MUGEN BONUS GAMES BREAK THE BOARDS SERIES
It feels unfair to say, but it seems as though the series will remain chasing the soul-stirring heights of its landmark 19th episode, where Nezuko and Tanjiro awaken each other's true powers to stop a powerful demon, to which the film’s narrative recalls in places. Some of the fights still feel wanting, however-not especially for a lack of visual dynamism but for any real emotional involvement. Rengoku and his luscious mane of hair are especially nice to look at, even though it feels like something of a shame that the character doesn’t have much going on beyond that striking appearance. The character drawings themselves are lush, and consistently lovingly detailed, and drawn with bold and chunky but elegant outer lines. Its mix of traditionally drawn 2D characters with fluid 3D environments, and digital compositing makes the action scenes flow like water. For new viewers looking to drop in on the fandom, this may be a little disorientating, but the story isn’t particularly difficult to pick up there are some bad demons on a train, and they need to die.Īs with the series, the action and Ufotable’s animation production are still the selling points here, with a frequently astounding level of detail.
It begins quietly but drops viewers in the thick of it, picking up more or less immediately where the first season of the show left off. Once aboard they rendezvous with Rengoku, an elite warrior known as the Flame Hashira, a man with “gaudy hair” and a persistently boisterous attitude, and team up with him to find and kill the invisible menace.Īn arc of the manga adapted as a feature film instead of a series of episodes, the appeal of Mugen Train is more or less the same as the series with little in the way of added complications or twists on the tried-and-true formula in the lead-up to Season 2 release later this year. Mugen Train fits a small arc of the manga into its two-hour running time: Tanjiro and his comrades Inosuke (a wild boy who wears a boar head) and Zenitsu (a coward), along with Nezuko, embark on a mission to slay the demon Enmu, gifted with an extra dose of powerful blood from the ultimate big bad Muzan Kibutsuji at the very end of Season 1, hiding on the eponymous coal-powered locomotive. The series is an adaptation of the 2016 manga written and illustrated by Koyoharu Gotōge, who finished their work on the series in 2019. Set in early 1900s Japan, Tanjiro Kamado joins the mysterious Demon Slayer Corps after his family is slaughtered and his sister Nezuko is turned into a demon herself. (When ambushed for comment, Hayao Miyazaki said, “that's got nothing to do with me… I’m just an old man picking up trash.”) It would be surprising, to say the least, if North American anime fans didn't react in kind upon its theatrical release this weekend, or its VOD drop on June 22.Īs for the story, Demon Slayer is about, in short, a young man who slays man-eating demons.

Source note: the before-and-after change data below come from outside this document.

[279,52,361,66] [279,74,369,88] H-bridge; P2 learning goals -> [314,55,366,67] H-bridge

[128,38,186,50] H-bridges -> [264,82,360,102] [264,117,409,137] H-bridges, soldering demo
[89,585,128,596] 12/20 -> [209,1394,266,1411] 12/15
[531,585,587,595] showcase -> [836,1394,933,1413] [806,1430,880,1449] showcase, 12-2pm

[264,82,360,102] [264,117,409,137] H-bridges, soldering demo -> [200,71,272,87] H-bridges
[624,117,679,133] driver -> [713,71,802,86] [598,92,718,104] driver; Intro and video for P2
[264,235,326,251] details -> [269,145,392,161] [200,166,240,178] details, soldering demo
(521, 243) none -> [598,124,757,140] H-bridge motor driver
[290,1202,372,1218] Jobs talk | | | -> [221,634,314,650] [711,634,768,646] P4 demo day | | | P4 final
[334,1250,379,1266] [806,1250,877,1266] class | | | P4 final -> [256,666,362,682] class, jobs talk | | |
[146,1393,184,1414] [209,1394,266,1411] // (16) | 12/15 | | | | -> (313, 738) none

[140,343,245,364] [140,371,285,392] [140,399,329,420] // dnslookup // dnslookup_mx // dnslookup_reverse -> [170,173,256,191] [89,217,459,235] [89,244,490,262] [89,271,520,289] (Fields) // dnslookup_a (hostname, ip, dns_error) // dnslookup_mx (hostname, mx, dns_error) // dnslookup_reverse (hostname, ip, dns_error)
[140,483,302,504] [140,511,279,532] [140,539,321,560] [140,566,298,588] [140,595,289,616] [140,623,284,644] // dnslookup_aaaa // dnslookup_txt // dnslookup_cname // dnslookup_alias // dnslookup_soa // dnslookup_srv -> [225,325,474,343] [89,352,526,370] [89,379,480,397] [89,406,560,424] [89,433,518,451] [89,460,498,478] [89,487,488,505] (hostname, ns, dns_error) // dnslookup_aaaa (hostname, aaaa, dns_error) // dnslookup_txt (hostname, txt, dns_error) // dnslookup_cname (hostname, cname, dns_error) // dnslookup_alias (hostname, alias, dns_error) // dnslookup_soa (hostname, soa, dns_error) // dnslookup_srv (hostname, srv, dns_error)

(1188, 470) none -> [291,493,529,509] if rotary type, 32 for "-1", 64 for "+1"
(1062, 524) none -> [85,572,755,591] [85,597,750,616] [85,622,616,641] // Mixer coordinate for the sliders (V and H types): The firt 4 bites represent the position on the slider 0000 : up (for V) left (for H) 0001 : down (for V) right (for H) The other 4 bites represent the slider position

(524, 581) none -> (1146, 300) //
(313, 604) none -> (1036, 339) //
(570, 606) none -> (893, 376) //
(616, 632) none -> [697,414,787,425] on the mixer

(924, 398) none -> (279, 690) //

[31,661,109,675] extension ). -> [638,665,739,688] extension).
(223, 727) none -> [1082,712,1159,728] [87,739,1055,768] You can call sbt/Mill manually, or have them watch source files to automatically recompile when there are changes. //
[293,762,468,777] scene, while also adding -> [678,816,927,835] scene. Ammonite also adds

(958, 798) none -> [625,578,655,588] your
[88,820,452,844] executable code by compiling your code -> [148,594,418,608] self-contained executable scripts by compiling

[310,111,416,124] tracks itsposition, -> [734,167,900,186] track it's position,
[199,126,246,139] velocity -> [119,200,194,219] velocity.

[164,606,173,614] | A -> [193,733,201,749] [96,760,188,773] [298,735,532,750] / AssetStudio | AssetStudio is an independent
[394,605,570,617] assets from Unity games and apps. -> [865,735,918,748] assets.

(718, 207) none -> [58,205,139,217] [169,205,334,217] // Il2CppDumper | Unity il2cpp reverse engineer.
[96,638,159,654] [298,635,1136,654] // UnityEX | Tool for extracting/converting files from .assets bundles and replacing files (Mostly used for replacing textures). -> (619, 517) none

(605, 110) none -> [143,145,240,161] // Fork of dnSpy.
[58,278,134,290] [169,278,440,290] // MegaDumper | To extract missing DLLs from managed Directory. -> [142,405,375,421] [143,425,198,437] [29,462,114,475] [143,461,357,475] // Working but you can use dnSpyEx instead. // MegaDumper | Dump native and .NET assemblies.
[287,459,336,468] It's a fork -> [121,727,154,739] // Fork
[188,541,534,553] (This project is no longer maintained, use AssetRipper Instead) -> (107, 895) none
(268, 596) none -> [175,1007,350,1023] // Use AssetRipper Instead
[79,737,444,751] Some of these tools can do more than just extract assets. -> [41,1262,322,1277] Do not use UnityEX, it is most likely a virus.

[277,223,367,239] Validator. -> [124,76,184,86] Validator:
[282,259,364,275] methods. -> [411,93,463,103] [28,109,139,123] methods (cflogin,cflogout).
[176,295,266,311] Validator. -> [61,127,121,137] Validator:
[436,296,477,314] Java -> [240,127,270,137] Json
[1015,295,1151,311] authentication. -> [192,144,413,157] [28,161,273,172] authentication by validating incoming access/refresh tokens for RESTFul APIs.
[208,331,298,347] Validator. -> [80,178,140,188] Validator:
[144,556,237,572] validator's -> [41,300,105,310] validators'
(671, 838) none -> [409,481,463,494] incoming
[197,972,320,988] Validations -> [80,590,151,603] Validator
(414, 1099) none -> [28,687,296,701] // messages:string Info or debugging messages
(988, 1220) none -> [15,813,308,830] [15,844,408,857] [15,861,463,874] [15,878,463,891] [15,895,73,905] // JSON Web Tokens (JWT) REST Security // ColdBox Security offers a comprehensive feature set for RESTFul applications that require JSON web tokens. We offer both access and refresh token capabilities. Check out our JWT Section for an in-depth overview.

as the highest-grossing film at the Japanese box office within just six weeks, even earning it a submission to the Oscars.
MUGEN BONUS GAMES BREAK THE BOARDS MOVIE
What also sets this particular movie apart is the multi-record-breaking hype that has preceded the film’s highly anticipated release in the US, having surpassed Spirited Away, Titanic, Frozen, and Your Name. Instead of the usual practice of animated series tie-in movies telling an original story designed to be unobtrusive to the main plot, Mugen Train picks up the story of Demon Slayer directly after the end of the first season, moving its violent, emotional spectacle to the big screen. To get something out of the way: The (lavishly titled) Demon Slayer: Kimetsu No Yaiba The Movie: Mugen Train is, essentially, more Demon Slayer.